The access log has entries for the accessed web page and also for the associated image files. This is in the common log file format as shown below:
0:0:0:0:0:0:0:1 - - [24/Feb/2015:14:06:41 +0530] "GET / HTTP/1.1" 200 11418 0:0:0:0:0:0:0:1 - - [24/Feb/2015:14:06:41 +0530] "GET /tomcat.css HTTP/1.1" 200 5926 0:0:0:0:0:0:0:1 - - [24/Feb/2015:14:06:41 +0530] "GET /favicon.ico HTTP/1.1" 200 21630 0:0:0:0:0:0:0:1 - - [24/Feb/2015:14:06:41 +0530] "GET /tomcat.png HTTP/1.1" 200 5103 0:0:0:0:0:0:0:1 - - [24/Feb/2015:14:06:41 +0530] "GET /bg-nav.png HTTP/1.1" 200 1401 ... 0:0:0:0:0:0:0:1 - - [24/Feb/2015:14:06:45 +0530] "GET /docs/ HTTP/1.1" 200 19367 0:0:0:0:0:0:0:1 - - [24/Feb/2015:14:06:45 +0530] "GET /docs/images/asf-logo.gif HTTP/1.1" 200 7279 0:0:0:0:0:0:0:1 - - [24/Feb/2015:14:06:45 +0530] "GET /docs/images/tomcat.gif HTTP/1.1" 200 2066 0:0:0:0:0:0:0:1 - - [24/Feb/2015:14:06:52 +0530] "GET /docs/logging.html HTTP/1.1" 200 38251 0:0:0:0:0:0:0:1 - - [24/Feb/2015:14:23:58 +0530] "GET /docs/config/valve.html HTTP/1.1" 200 111016 0:0:0:0:0:0:0:1 - - [24/Feb/2015:15:56:41 +0530] "GET /docs/index.html HTTP/1.1" 200 19367 0:0:0:0:0:0:0:1 - - [24/Feb/2015:15:56:51 +0530] "GET / HTTP/1.1" 200 11418 0:0:0:0:0:0:0:1 - - [24/Feb/2015:15:57:02 +0530] "GET /manager/html HTTP/1.1" 401 2538 0:0:0:0:0:0:0:1 - admin [24/Feb/2015:15:57:10 +0530] "GET /manager/html HTTP/1.1" 200 15829 0:0:0:0:0:0:0:1 - admin [24/Feb/2015:15:57:10 +0530] "GET /manager/images/tomcat.gif HTTP/1.1" 200 2066 0:0:0:0:0:0:0:1 - admin [24/Feb/2015:15:57:10 +0530] "GET /manager/images/asf-logo.gif HTTP/1.1" 200 7279
In the valve configuration – the Valve attribute pattern=”%h %l %u %t "%r" %s %b” defined above is the same as pattern=”common” which corresponds to the Common Log Format. The details of the pattern codes are as follows:
- %h – Remote hostname (or IP address if the resolveHosts attribute is set to false; by default the value is false).
- %l – Remote logical user name; this is always a hyphen (-).
- %u – Remote user that has been authenticated. In the example, “admin” and a hyphen (-). If there is none, it’s a hyphen (-).
- %t – Date and time in common log file format.
- %r – The first line of the request.
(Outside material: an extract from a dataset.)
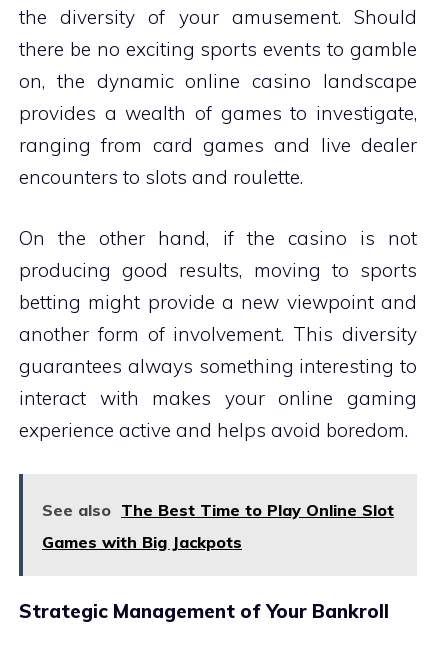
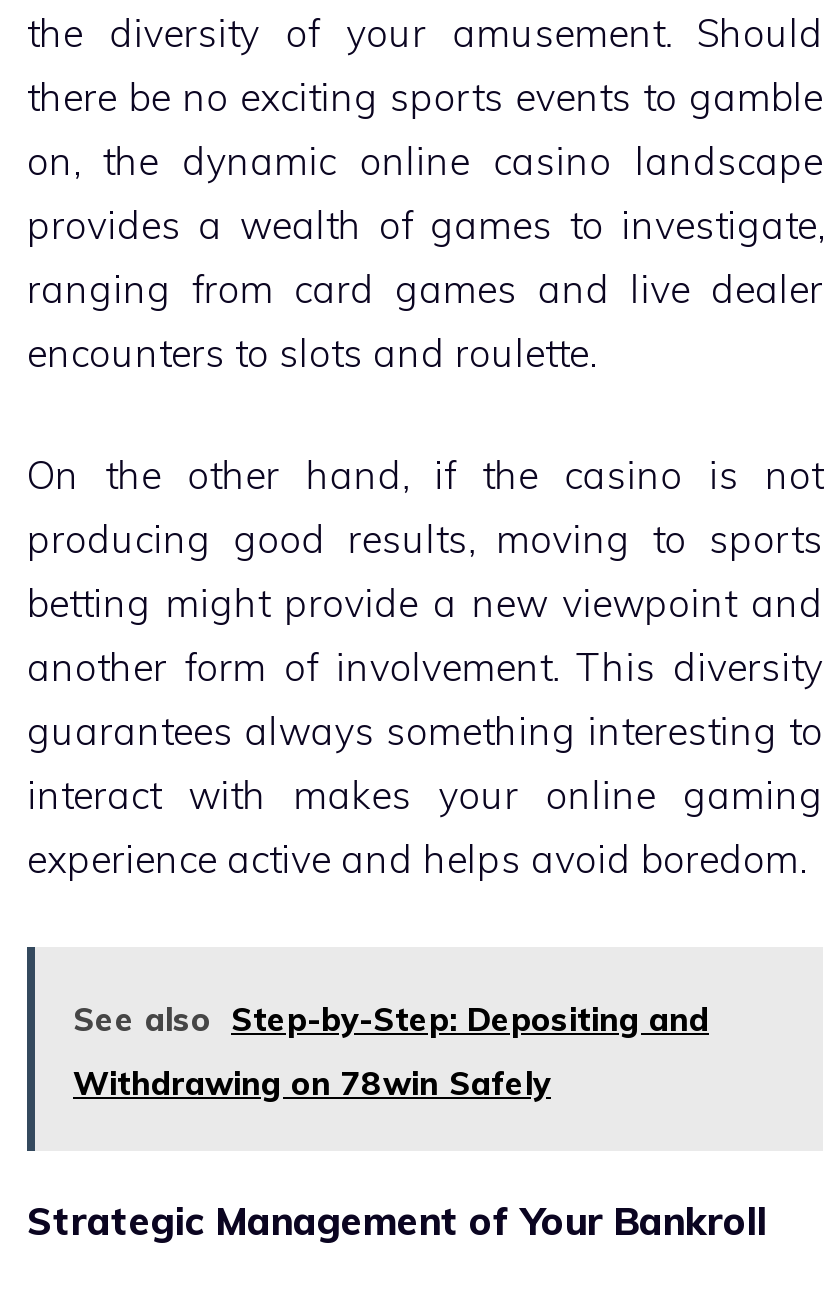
- See also The Best Time to Play Online Slot
+ See also Step-by-Step: Depositing and

- Games with Big Jackpots
+ Withdrawing on 78win Safely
In the example, “GET / HTTP/1.1” (note that this is configured to be shown within quotes (“”)).
- %s – The HTTP status code of the response. In the example 200 is the OK status.
- %b – Bytes sent count, excluding HTTP headers, and shows a hyphen (-) if zero.
NOTE: See the above section 2.1. The Attributes for the Standard Access Log Valve for a link pointing to the complete list of the attributes.